== PROMPT ==
Lines from the records below that contain the word "lifebar" are to be copied out.

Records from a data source
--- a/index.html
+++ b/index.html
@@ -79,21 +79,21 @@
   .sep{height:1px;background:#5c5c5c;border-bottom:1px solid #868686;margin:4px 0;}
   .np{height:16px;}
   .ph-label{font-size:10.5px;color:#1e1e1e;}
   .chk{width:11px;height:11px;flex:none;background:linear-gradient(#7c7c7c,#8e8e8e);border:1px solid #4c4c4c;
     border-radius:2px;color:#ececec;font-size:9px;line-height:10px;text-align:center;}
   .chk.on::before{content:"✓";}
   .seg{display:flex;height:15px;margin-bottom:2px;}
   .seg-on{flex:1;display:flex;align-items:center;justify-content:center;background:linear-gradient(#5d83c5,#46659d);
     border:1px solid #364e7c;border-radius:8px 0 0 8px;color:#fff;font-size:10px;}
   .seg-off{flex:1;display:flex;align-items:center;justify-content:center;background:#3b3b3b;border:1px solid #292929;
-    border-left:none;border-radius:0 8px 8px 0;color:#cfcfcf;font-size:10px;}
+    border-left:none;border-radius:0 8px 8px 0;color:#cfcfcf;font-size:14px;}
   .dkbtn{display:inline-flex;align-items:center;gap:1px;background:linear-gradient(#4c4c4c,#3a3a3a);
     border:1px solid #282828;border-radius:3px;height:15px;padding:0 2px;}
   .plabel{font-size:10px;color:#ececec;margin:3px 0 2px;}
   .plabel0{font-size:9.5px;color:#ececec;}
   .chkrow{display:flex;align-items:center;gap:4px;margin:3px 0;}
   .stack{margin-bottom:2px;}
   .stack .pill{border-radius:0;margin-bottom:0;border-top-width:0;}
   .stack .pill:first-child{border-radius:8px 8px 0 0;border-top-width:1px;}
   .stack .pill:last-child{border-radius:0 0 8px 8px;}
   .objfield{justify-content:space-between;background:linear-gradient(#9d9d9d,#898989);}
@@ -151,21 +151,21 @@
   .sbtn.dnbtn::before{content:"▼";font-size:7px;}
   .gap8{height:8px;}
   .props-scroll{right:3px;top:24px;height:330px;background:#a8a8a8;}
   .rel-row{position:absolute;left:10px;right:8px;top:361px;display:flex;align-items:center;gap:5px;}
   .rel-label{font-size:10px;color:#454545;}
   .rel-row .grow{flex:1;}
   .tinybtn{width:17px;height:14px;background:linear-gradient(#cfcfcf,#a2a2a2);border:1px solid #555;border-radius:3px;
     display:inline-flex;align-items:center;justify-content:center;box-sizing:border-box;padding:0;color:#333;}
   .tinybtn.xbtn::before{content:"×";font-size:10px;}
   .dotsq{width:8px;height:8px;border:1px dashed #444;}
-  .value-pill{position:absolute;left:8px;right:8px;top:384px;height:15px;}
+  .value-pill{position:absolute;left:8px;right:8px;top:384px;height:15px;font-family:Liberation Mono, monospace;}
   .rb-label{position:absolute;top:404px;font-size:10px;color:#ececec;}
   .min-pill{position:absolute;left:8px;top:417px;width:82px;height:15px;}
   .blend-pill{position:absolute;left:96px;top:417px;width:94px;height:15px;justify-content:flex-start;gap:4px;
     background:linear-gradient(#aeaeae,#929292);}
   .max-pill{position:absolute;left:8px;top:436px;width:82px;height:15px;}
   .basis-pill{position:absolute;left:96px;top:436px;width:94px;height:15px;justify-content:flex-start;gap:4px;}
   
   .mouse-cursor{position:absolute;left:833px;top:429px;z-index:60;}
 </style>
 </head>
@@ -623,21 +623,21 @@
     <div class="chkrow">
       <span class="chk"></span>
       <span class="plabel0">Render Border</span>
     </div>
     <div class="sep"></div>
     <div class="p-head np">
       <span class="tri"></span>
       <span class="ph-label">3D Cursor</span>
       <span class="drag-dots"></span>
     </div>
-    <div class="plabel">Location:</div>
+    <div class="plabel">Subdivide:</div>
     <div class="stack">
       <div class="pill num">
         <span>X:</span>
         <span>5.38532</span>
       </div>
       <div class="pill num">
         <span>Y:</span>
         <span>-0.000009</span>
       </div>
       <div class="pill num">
---
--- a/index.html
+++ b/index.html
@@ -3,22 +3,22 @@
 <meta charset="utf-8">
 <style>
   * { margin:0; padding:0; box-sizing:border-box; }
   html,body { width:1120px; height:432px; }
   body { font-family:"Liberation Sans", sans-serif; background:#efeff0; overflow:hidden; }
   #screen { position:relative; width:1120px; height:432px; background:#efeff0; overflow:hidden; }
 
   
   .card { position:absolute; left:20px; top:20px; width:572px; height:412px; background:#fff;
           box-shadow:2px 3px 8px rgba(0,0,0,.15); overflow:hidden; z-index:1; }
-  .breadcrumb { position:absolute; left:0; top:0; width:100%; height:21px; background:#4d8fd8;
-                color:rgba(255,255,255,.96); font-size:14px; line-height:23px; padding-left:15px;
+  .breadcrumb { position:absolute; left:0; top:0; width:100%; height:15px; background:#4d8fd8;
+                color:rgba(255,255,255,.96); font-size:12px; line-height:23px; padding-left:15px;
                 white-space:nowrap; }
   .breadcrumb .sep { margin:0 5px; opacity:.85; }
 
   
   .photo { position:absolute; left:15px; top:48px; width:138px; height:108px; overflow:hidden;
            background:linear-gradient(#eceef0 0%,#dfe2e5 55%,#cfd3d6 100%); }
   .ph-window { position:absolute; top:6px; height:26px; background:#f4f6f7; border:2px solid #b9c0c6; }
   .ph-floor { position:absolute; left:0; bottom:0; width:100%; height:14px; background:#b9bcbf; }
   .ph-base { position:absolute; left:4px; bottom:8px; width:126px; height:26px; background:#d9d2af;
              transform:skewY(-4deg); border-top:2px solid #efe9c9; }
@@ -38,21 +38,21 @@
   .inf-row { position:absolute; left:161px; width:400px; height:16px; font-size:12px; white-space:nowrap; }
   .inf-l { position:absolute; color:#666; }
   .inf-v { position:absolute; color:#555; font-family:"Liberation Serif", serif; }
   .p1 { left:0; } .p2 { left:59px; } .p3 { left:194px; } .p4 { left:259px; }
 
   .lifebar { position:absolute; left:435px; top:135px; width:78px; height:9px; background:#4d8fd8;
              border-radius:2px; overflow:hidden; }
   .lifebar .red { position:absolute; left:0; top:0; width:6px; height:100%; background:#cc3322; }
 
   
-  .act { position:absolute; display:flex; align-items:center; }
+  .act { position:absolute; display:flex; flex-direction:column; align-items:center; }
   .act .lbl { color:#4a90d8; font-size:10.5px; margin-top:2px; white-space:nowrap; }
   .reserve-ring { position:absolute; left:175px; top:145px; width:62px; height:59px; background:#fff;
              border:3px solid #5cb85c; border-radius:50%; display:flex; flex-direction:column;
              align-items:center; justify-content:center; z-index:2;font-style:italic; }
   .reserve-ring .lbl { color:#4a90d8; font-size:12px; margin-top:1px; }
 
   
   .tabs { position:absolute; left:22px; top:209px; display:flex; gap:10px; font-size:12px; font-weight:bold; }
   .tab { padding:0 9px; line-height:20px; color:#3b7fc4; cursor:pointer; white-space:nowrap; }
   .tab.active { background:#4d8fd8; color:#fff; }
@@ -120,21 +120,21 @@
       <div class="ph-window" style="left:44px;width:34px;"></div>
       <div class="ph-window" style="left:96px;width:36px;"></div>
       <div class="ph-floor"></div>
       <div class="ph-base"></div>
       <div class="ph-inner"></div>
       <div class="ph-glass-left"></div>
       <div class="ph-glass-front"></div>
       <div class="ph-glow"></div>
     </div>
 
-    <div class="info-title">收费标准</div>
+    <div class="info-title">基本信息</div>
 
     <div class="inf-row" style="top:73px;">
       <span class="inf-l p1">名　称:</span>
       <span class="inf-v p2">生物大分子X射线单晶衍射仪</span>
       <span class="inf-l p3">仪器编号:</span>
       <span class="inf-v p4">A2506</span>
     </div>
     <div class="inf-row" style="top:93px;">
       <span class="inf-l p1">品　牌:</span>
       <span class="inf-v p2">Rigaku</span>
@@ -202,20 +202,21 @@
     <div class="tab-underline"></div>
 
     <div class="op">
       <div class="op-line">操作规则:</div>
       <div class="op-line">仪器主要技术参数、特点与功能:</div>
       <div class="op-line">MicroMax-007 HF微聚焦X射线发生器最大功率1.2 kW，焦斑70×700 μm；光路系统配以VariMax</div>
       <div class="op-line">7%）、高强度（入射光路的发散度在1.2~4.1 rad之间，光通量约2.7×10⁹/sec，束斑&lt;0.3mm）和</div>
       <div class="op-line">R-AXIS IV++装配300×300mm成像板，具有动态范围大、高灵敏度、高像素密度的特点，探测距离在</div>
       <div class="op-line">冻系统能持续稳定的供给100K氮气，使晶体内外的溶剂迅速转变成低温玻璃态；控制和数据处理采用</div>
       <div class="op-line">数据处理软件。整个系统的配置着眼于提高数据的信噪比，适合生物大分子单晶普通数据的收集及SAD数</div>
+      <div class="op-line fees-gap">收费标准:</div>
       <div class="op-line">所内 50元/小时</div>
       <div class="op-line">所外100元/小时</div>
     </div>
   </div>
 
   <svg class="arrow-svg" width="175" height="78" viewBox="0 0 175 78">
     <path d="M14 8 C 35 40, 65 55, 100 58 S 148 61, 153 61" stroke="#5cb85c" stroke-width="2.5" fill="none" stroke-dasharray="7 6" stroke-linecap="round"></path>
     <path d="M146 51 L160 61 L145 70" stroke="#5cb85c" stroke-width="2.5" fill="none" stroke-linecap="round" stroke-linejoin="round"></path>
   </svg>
==
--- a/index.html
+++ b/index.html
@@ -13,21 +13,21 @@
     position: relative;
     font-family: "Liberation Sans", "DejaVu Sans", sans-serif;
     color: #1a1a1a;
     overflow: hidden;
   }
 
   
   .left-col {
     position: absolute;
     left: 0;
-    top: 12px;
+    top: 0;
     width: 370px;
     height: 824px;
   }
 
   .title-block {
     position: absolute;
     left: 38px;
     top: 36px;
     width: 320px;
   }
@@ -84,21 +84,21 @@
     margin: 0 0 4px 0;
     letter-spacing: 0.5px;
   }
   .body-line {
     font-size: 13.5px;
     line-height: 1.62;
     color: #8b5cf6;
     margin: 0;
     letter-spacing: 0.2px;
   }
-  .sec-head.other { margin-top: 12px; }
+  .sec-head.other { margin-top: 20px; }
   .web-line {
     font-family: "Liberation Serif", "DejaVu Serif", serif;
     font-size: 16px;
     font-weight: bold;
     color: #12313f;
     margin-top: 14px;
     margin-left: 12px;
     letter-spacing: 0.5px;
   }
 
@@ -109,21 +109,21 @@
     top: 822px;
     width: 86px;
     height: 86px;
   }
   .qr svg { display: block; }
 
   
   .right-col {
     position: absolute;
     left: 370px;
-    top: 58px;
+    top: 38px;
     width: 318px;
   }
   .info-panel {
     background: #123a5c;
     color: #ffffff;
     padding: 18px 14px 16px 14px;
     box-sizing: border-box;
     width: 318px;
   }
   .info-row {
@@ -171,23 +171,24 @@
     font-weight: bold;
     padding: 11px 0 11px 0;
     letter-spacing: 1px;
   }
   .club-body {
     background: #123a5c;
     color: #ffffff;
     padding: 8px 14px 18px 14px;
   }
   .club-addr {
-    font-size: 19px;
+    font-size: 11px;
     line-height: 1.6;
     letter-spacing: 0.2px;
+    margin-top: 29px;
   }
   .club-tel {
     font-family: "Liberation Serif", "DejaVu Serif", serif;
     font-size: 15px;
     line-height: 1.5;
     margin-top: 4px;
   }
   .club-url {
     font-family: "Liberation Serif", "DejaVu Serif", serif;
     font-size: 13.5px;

== RESULT OF THE EXERCISE ==
   .lifebar { position:absolute; left:435px; top:135px; width:78px; height:9px; background:#4d8fd8;
   .lifebar .red { position:absolute; left:0; top:0; width:6px; height:100%; background:#cc3322; }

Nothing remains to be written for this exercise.